# [WHAT IS REQUIRED]
This exercise calls for copying every line below that holds the word "date".

- Opening Delimiter -

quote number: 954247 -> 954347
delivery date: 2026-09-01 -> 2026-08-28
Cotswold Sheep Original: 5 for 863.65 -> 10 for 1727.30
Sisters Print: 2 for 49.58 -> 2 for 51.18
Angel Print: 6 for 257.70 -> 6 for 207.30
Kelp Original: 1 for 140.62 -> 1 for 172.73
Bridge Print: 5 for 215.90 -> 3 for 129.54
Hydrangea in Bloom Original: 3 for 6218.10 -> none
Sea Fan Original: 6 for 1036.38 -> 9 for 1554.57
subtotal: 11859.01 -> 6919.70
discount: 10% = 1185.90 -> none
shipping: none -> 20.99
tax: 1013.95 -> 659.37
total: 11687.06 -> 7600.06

- Closing Delimiter -
- Opening Delimiter -

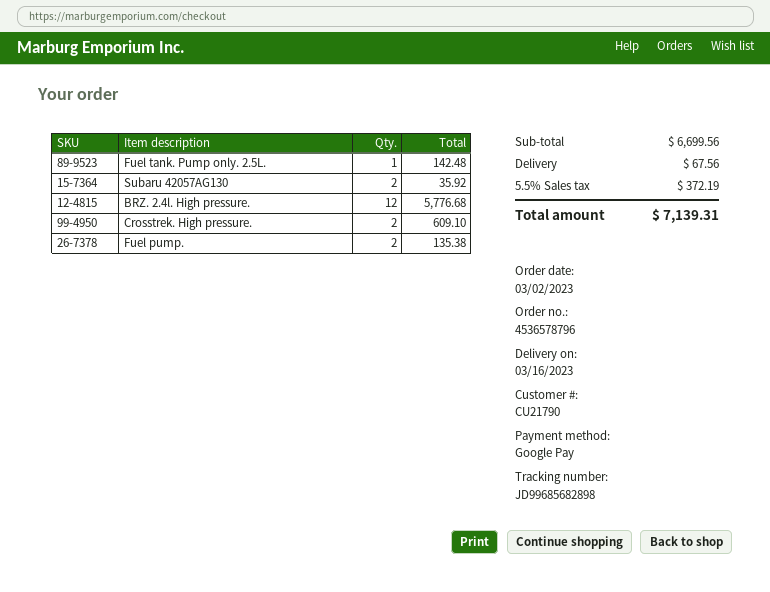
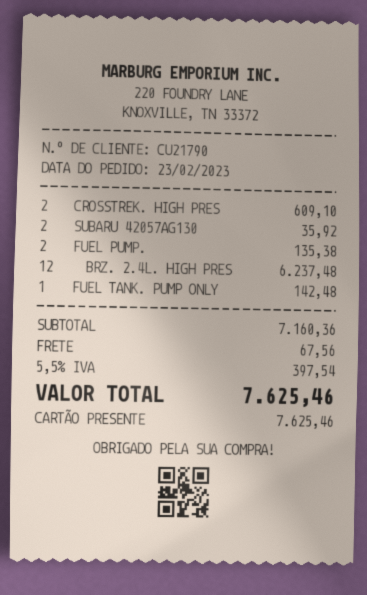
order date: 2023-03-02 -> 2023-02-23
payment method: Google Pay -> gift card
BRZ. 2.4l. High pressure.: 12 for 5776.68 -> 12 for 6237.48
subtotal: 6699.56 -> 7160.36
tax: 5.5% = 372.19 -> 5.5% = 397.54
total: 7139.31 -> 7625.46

- Closing Delimiter -

# [REPLY TO THE EXERCISE]
delivery date: 2026-09-01 -> 2026-08-28
order date: 2023-03-02 -> 2023-02-23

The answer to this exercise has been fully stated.